2010 – L'explosion d'une plate-forme pétrolière, la Deepwater Horizon, avait causé la marée noire la plus importante de l'histoire des Etats-Unis, et avait eu une influence désastreuse sur l'environnement et l'écosystème de cette région.

2012 – Dave Robicheaux, shérif de New Iberia, se remet à l'hôpital de blessures par balles qui ont failli lui être fatales. Il reçoit la visite de Tee Jolie Melton, une jeune chanteuse de blues, qui lui apporte un Ipod dans lequel elle a enregistré de la musique. Elle demande à Dave de rechercher sa jeune soeur Blue Melton qui a disparu.
Le problème, c'est que Tee Jolie a elle-même disparu plusieurs mois avant la visite qu'elle est censée avoir rendue à Dave, ce qui conduit ses proches à se demander si cette visite ne serait pas le délire d'un esprit sous morphine. Pourtant, l'Ipod est bien réel !

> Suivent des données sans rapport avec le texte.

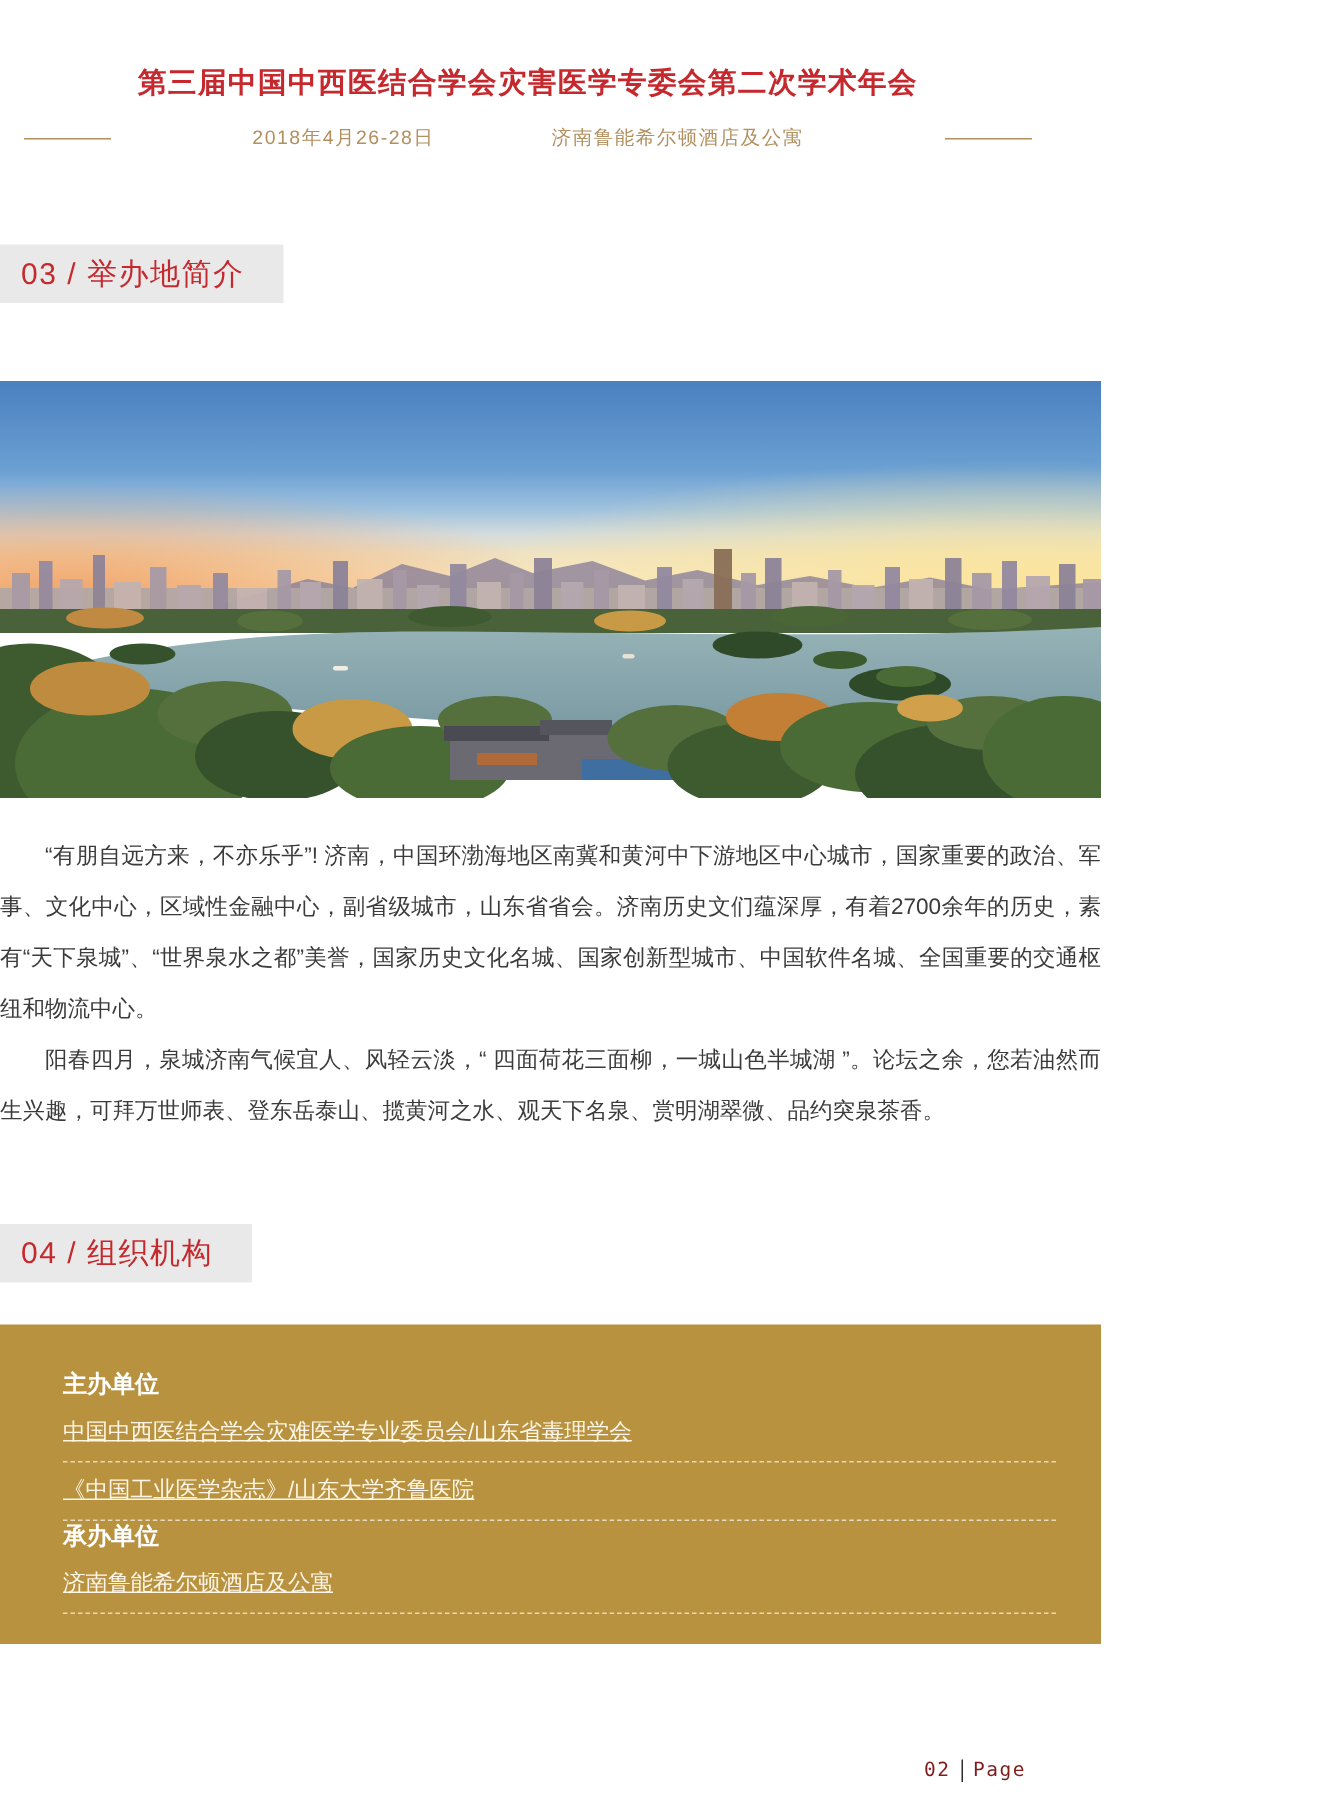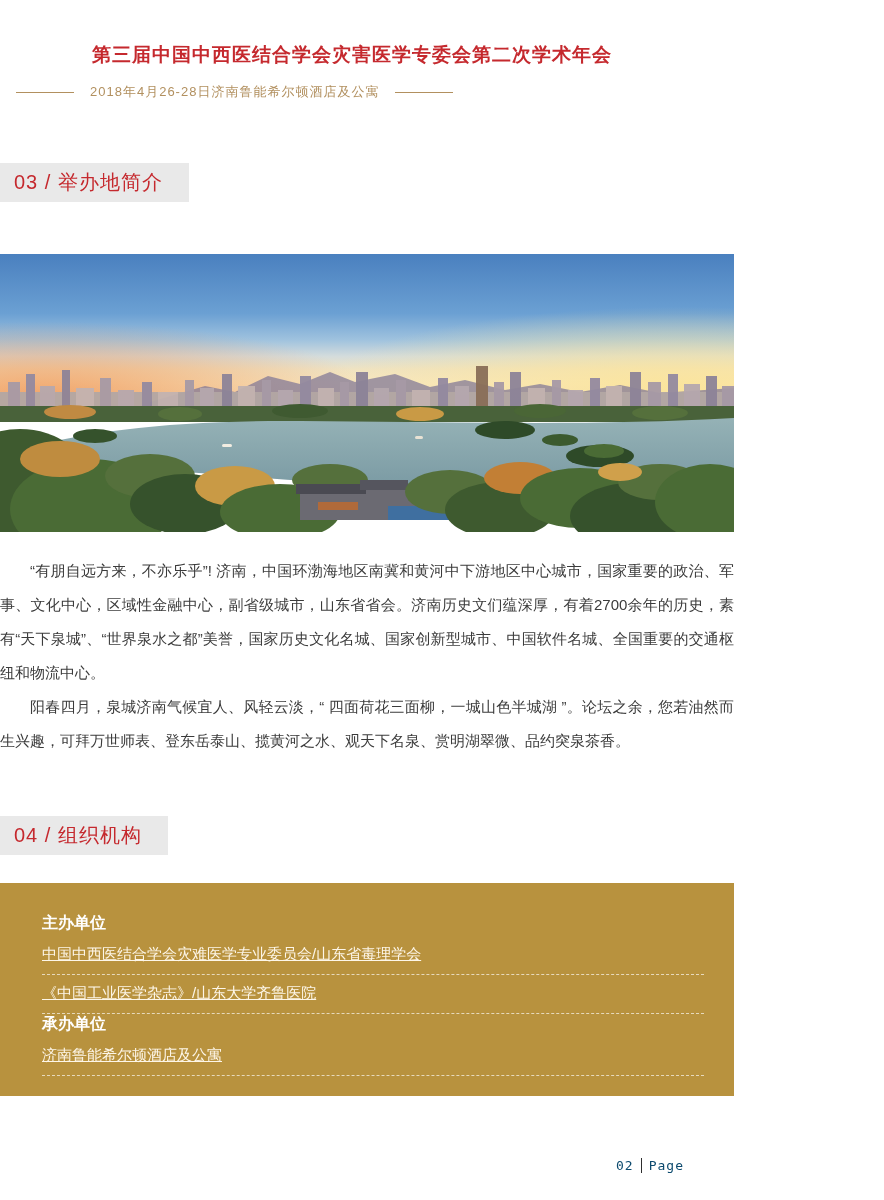--- a/index.html
+++ b/index.html
@@ -18,7 +18,7 @@
     color:#c5292e;font-size:19px;font-weight:bold;letter-spacing:1px;
   }
   .header-sub{
-    margin-top:15px;display:flex;align-items:center;justify-content:flex-start;
+    margin-top:15px;display:flex;align-items:center;justify-content:space-between;
     color:#b2905f;font-size:13px;letter-spacing:1px;
   }
   .header-sub .rule{width:58px;height:1px;background:#b98; background:#b2905f;margin:0 16px;}

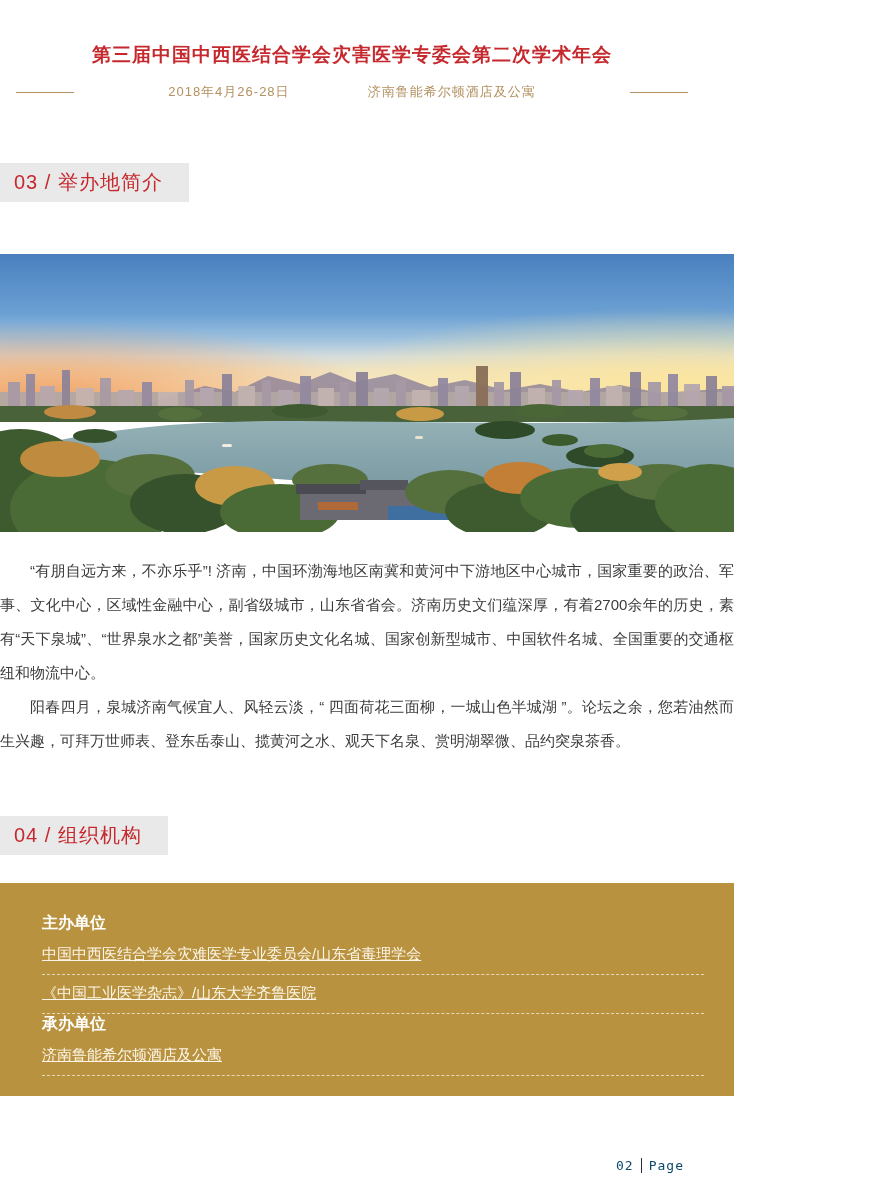--- a/index.html
+++ b/index.html
@@ -74,10 +74,10 @@
 
   
   .footer{
-    position:absolute;right:20px;bottom:27px;
+    position:absolute;right:20px;bottom:12px;
     display:flex;align-items:flex-end;
     font-family:"DejaVu Sans Mono","Liberation Mono",monospace;
-    font-size:13px;color:#0c4a6e;letter-spacing:1px;
+    font-size:13px;color:#7f1d1d;letter-spacing:1px;
   }
   .footer .sep{width:1px;height:15px;background:#2e2e2e;margin:0 7px;}
 </style>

Son ami Clete se trouve confronté à un problème de chantage. Deux petits truands locaux, Waylon Grimes et Bix Golightly, lui réclament une vieille dette, qu'il avait pourtant déjà réglée et menacent de saisir tous ses biens, s'il ne paie pas. Fort opportunément, Bix Golightly est abattu quelque temps après.
« Un succube vivait dans sa poitrine, et ne lui laissait aucun répit. Il l'avait emporté avec lui depuis l'Irish Channel de la Nouvelle-Orléans jusqu'au Vietnam, aux bordels de Bangkok, aux ruelles du plaisir de Tokyo, et l'avait ramené avec lui. Dans l'esprit de Clete, il n'était pas digne de l'amour d'une femme bien, et il n'avait jamais été à la hauteur aux yeux de son père alcoolique, un laitier qui retournait sa colère et son mépris de soi-même contre son fils aîné perturbé et malheureux. »
Clete Purcel, alter ego de Dave, brûle la vie par les deux bouts, entre l'alcool et les femmes. Un autre souci va venir s'ajouter à son fardeau psychologique, déjà bien lourd : l'apparition dans sa vie de sa fille Gretchen Horowitz, jeune femme qui pourrait être la tueuse à gages qui a abattu Golightly.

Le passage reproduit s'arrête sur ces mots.